**Exercise prompt:** Return the lines of the data below exactly. Start at the first and end with the line containing "id by Django)).".

Edit difference data:
★ ★ ★ ★ ★ ★ ★

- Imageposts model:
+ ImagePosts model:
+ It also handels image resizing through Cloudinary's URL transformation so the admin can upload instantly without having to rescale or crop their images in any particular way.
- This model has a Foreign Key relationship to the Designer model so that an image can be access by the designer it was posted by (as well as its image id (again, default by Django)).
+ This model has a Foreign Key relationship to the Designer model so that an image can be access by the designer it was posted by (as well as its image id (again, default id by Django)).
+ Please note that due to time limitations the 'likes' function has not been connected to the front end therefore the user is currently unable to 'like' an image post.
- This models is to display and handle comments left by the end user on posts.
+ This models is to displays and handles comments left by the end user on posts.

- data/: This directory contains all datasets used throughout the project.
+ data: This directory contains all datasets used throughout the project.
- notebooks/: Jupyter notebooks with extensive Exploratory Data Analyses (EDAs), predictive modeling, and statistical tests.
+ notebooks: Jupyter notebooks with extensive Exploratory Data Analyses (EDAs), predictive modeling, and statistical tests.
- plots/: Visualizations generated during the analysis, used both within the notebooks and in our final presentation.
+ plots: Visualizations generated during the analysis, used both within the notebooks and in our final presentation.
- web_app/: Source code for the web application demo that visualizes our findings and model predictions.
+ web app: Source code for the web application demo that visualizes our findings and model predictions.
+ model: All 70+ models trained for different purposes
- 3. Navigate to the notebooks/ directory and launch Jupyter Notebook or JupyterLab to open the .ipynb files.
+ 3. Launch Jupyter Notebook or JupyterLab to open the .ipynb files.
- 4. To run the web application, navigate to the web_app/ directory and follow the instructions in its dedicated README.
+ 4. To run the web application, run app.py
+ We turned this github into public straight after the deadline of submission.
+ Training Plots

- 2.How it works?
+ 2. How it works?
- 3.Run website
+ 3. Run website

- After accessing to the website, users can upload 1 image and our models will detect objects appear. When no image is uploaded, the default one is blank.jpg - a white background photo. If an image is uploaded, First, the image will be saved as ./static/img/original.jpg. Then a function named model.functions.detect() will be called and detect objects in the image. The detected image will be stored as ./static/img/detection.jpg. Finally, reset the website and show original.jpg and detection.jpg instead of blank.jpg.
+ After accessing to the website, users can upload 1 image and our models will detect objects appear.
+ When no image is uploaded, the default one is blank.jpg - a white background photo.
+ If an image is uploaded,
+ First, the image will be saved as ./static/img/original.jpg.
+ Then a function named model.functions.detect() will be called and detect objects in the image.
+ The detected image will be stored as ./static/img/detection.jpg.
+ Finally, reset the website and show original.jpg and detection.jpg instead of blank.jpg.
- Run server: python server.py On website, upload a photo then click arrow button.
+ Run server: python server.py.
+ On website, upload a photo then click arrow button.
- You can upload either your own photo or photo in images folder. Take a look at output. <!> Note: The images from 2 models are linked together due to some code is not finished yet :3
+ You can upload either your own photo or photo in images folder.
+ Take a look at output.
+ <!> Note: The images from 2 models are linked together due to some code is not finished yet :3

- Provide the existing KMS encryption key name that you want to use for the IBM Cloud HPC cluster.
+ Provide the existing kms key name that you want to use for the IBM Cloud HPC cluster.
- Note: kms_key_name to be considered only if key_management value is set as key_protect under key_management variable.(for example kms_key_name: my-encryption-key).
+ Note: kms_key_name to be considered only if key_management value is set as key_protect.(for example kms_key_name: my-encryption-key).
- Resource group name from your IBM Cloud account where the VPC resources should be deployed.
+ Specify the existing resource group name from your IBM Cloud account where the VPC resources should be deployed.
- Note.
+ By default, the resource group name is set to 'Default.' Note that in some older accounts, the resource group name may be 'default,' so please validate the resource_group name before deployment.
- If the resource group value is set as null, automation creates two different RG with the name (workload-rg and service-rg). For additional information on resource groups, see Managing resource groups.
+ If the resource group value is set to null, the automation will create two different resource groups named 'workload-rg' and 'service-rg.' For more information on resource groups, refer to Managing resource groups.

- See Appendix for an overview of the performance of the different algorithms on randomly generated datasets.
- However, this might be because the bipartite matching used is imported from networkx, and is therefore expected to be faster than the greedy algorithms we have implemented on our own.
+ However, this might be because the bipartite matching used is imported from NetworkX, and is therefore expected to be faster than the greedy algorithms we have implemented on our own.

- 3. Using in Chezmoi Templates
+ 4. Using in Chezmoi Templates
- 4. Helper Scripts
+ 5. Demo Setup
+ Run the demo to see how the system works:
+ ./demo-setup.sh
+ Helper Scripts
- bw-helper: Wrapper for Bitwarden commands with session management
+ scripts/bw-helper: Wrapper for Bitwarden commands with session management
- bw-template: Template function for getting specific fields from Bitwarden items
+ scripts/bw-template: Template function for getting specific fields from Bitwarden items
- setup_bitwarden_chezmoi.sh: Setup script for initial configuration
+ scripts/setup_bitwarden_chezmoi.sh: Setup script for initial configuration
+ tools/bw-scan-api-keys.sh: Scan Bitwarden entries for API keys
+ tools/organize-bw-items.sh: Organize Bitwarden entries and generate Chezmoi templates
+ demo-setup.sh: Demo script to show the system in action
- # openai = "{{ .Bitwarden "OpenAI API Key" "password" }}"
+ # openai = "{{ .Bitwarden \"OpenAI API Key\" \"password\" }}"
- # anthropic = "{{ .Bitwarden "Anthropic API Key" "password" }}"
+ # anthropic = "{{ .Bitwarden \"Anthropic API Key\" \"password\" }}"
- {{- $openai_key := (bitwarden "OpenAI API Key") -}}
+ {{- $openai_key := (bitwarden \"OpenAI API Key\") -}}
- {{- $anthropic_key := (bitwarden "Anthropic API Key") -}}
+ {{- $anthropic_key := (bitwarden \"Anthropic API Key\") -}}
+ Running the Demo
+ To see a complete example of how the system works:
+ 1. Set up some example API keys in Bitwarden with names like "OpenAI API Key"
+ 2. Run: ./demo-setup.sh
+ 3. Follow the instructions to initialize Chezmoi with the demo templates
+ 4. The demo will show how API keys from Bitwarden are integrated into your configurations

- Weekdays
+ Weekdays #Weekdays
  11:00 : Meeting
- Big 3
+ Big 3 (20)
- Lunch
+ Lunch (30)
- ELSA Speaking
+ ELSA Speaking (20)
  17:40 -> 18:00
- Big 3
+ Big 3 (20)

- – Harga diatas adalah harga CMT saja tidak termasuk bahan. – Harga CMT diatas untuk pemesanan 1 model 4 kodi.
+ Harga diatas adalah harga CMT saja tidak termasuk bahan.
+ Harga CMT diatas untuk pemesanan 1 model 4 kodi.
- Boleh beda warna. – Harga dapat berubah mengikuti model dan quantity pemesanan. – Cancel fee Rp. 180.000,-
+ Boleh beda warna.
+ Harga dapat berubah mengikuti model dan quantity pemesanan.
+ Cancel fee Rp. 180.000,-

★ ★ ★ ★ ★ ★ ★

**Answer:**
- Imageposts model:
+ ImagePosts model:
+ It also handels image resizing through Cloudinary's URL transformation so the admin can upload instantly without having to rescale or crop their images in any particular way.
- This model has a Foreign Key relationship to the Designer model so that an image can be access by the designer it was posted by (as well as its image id (again, default by Django)).
+ This model has a Foreign Key relationship to the Designer model so that an image can be access by the designer it was posted by (as well as its image id (again, default id by Django)).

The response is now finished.